Bab 5 - Kebetulan Semata

38 9 2
                                    

Ini pertanda apa? Jika itu sesuatu yang baik, maka dekatkanlah. Dan jika itu buruk, maka jauhkanlah.
Srikandhi Arunndanu

Aku tak pernah menyangka akan bertemu dengannya lagi dalam situasi yang tidak terduga-duga. Ini berdampak buruk pada hatiku yang meronta-ronta kesakitan.

Iya, benar-benar sakit hingga rasanya aku ingin mati saja.

Kerrel ternyata atasanku! Oh Tuhan, kebetulan macam apa yang sedang Engkau rencanakan? Aku baru mengetahuinya tepat setelah hari pertamaku bekerja, kaget setengah mati itu rasanya. Bagaimana bisa move on kalau begini caranya, yang ada aku akan semakin jatuh. Dia jauh berbeda dari apa yang pernah aku bayangkan, bahkan dalam mimpi terliarku aku tak pernah berpikir dia akan berubah begitu banyak. Dia semakin sempurna, bukan seperti Kerrel yang dulu.

"Ahh, godd*mnit! Gimana mau konsentrasi kalau yang ada di otakku cuma ada yang namanya Kerrel?!" Aku menggerutu pelan, sangsi kalau ada yang mendengarku mengatakan itu. "Lebih baik aku ke pantry bikin kopi."

"Mau kemana Ru?" Mbak Rere yang tadinya sibuk dengan komputer di biliknya saat ini menatapku karena berdiri tiba-tiba. "Mau ke pantry bikin kopi, mbak Rere mau aku bikinin juga?"

"Yaudah, aku nitip satu ya Ru!" Teriaknya sebelum aku berbelok ke arah pantry. Aku segera mengambil mug yang tertata rapi di rak piring kemudian mengisinya dengan gula dan kopi. Salah satu kuberikan pada mbak Rere yang sedang asik membuat laporan keuangan bulan ini pada salah satu program di microsoft office, hampir sama seperti yang harus kulakukan.

Jam dinding telah menunjukkan pukul tujuh, lebih dua jam dari waktu kerjaku yang seharusnya. Ini bukan hari pertamaku bekerja, dan aku harus lembur di minggu pertama. Meskipun mendapat bonus, tapi lembur membuat badanku terasa remuk karena kebanyakan duduk. Aku juga baru tahu kalau bekerja di perusahaan pusat itu lebih sulit sepuluh kali lipat dibandingkan perusahaan cabang di Semarang.
Saat sampai di lorong menuju lift aku bertemu dengannya lagi, dia tersenyum lebar padaku. Matanya berbinar cerah, dia  mengisyaratkanku untuk menghampirinya.

"Kandhi!" Oh, jangan tatapan itu lagi. Aku tidak bisa menolak tatapannya kali ini, kalau raut wajahnya seperti itu.

"Oh, hei Rel?! Baru mau pulang?" Dasar mulut sialan! Bisa-bisanya mengatakan hal itu padahal aku sedang mati-matian berusaha keras untuk menghindarinya.

"Iya, maklum kalau akhir bulan gini nggak ada yang namanya nggak lembur. Bareng aja Kan!"  Ugh, yang benar saja. "Lain kali aja Rel, aku bawa motor kok."

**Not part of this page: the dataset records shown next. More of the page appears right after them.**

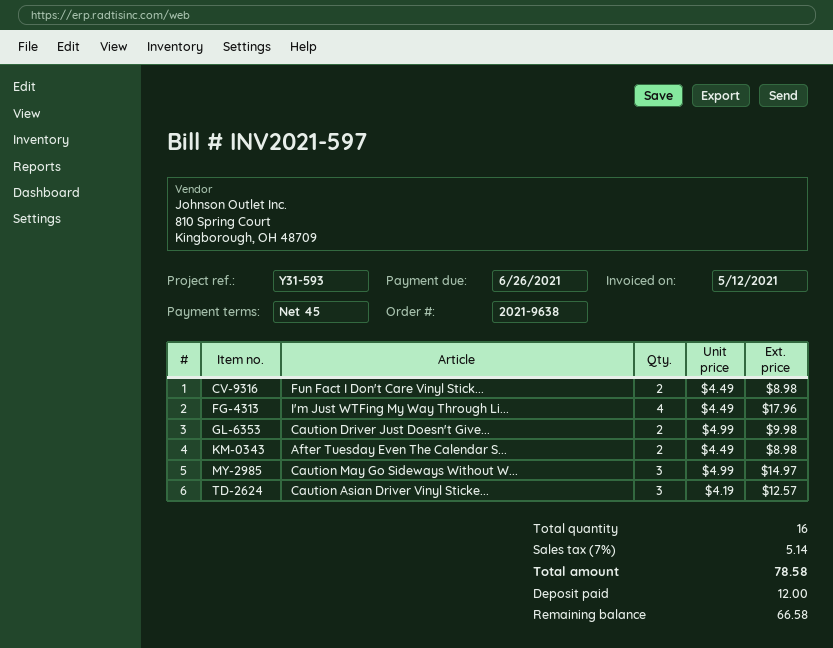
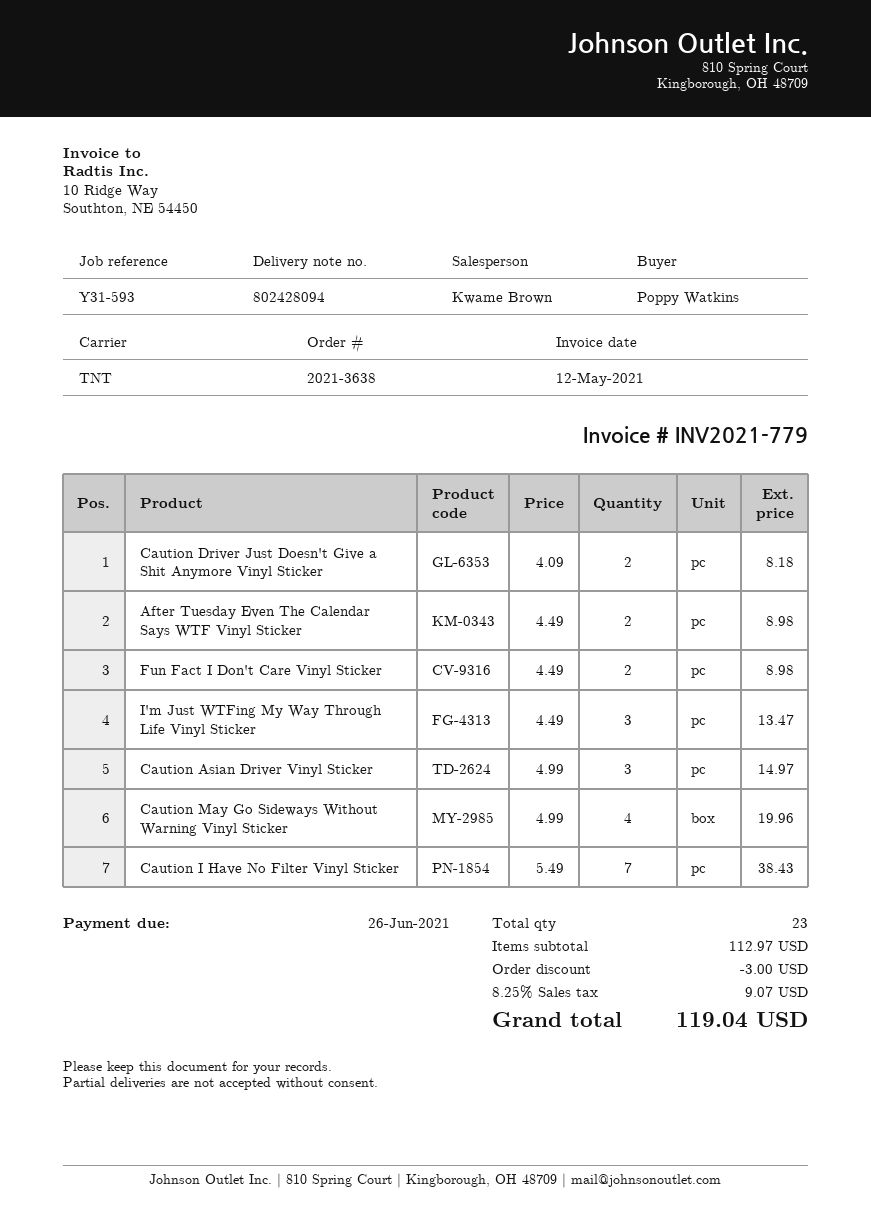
order number: 2021-9638 -> 2021-3638
invoice number: INV2021-597 -> INV2021-779
I'm Just WTFing My Way Through Li...: 4 x 4.49 = 17.96 -> 3 x 4.49 = 13.47
Caution Driver Just Doesn't Give...: 2 x 4.99 = 9.98 -> 2 x 4.09 = 8.18
Caution May Go Sideways Without W...: 3 x 4.99 = 14.97 -> 4 x 4.99 = 19.96
Caution Asian Driver Vinyl Sticke...: 3 x 4.19 = 12.57 -> 3 x 4.99 = 14.97
Caution I Have No Filter Vinyl Sticker: none -> 7 x 5.49 = 38.43
total quantity: 16 -> 23
discount: none -> 3.00
tax: 7% = 5.14 -> 8.25% = 9.07
total: 78.58 -> 119.04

"Masih suka pakai motor ya? Jadi kangen juga naik motor," maksudnya mengatakan itu apa?!

"Hahaha! Yaudah deh Rel, aku duluan ya. Udah kemaleman soalnya." Aku melambai padanya kemudian berjalan cepat menuju lift, lalu ketika berbalik aku hanya mampu tersenyum kecil.

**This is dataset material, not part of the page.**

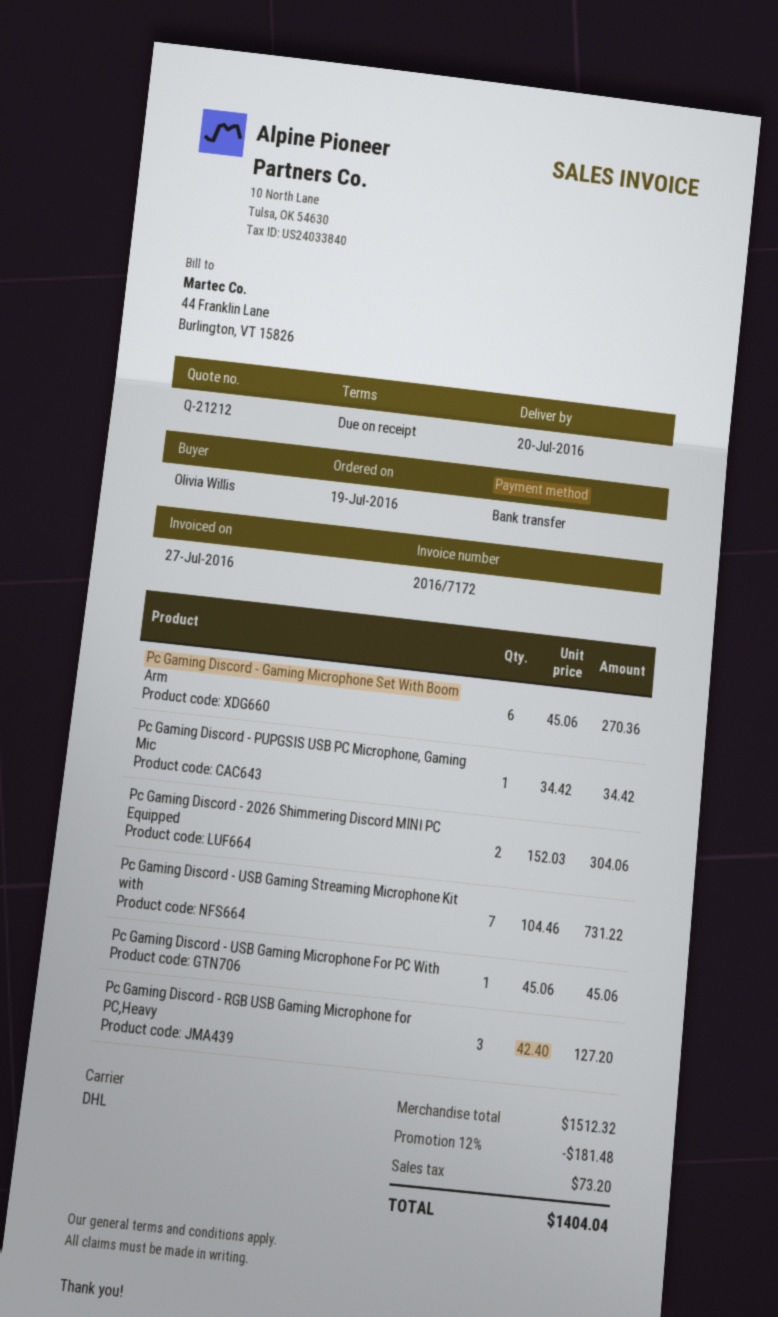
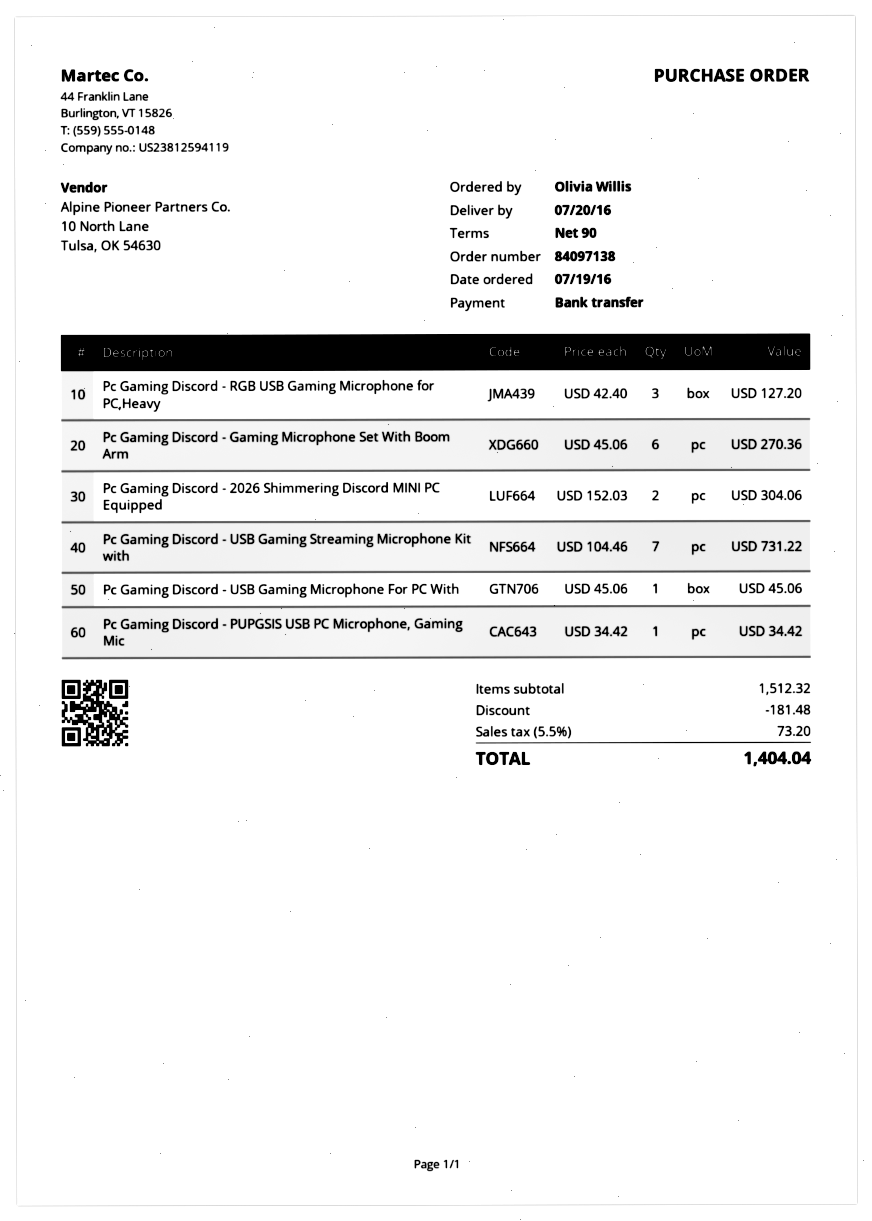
payment terms: on receipt -> 90 days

Aku menghela napas panjang ketika pintu lift benar-benar tertutup dengan sempurna. Hari yang melelahkan, terutama untuk hatiku. Saat sampai di basement aku segera menyalakan motor dan mengemudikan nya ke rumah. Lelah!

◁◀▶▷

Teett....teeet...teet

Damn! Suara berisik apa lagi ini, Tuhan biarkan aku tidur tenang pagi ini. Tunggu, pagi ini? Tak lama kemudian yang kudengar adalah gedoran di pintu kamarku diikuti teriakan Ibu dari luar.

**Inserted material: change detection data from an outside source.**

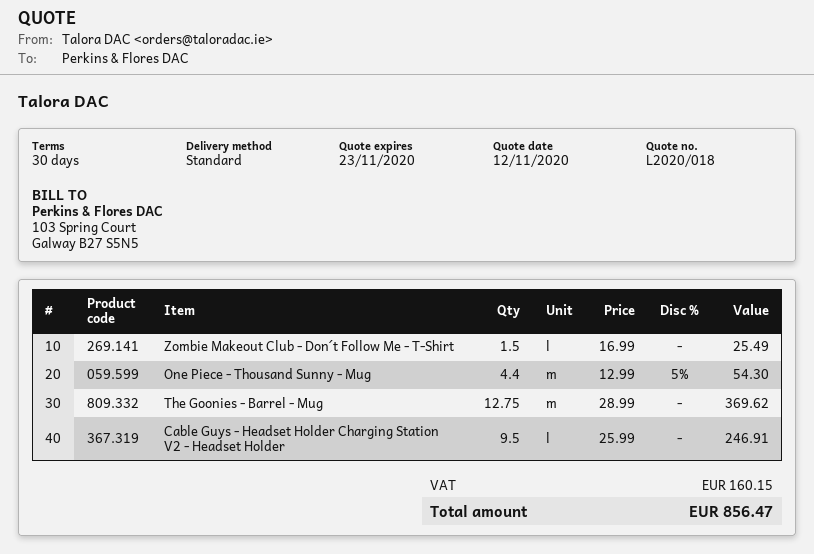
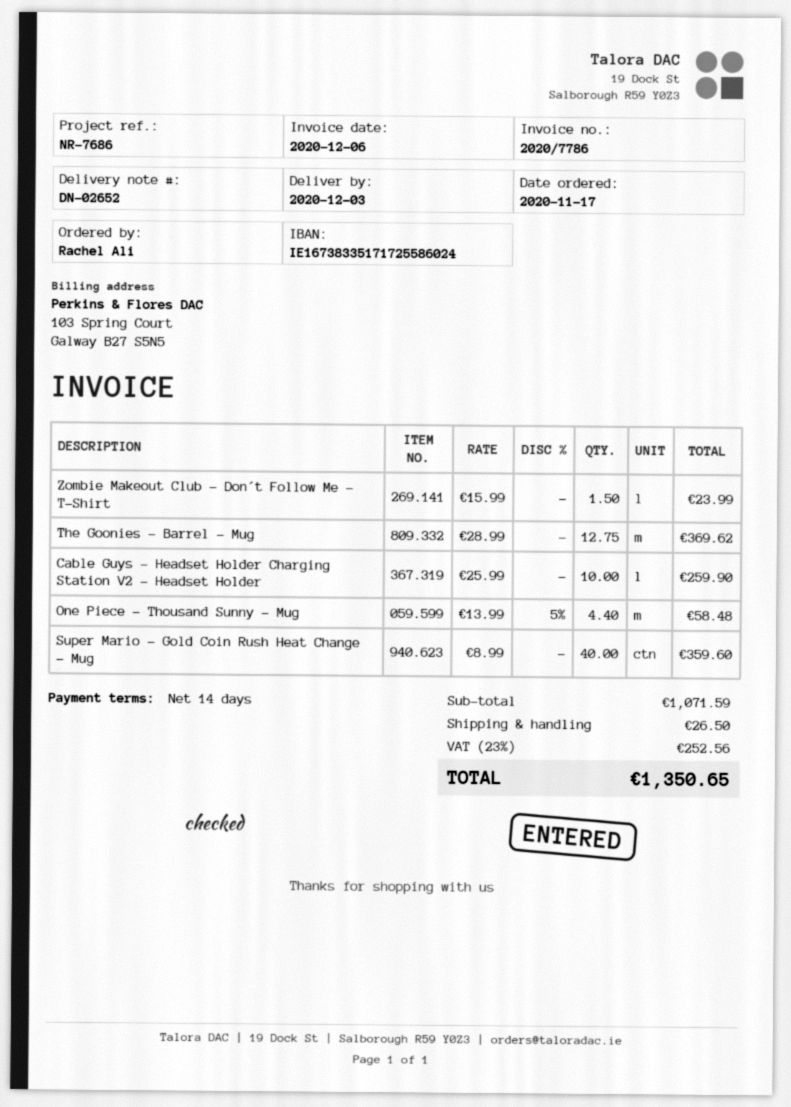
payment terms: 30 days -> 14 days
Zombie Makeout Club - Don´t Follow Me - T-Shirt: 1.5 x 16.99 = 25.49 -> 1.5 x 15.99 = 23.99
One Piece - Thousand Sunny - Mug: 4.4 x 12.99 - 5% = 54.30 -> 4.4 x 13.99 - 5% = 58.48
Cable Guys - Headset Holder Charging Station V2 - Headset Holder: 9.5 x 25.99 = 246.91 -> 10 x 25.99 = 259.90
Super Mario - Gold Coin Rush Heat Change - Mug: none -> 40 x 8.99 = 359.60
shipping: none -> 26.50
tax: 160.15 -> 252.56
total: 856.47 -> 1350.65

Ibu terus mengetuk pintu kamarku, "Srikandhi bangun nduk! Sudah pagi, mau berangkat ngantor jam berapa?!"
"Iya bu! Ini lagi mau mandi," aku mengambil asal pakaian di dalam lemari. Lima menit kemudian aku keluar dari kamar mandi dan mengambil kemeja untuk kupakai hari ini, tak lupa menguncir rambutku.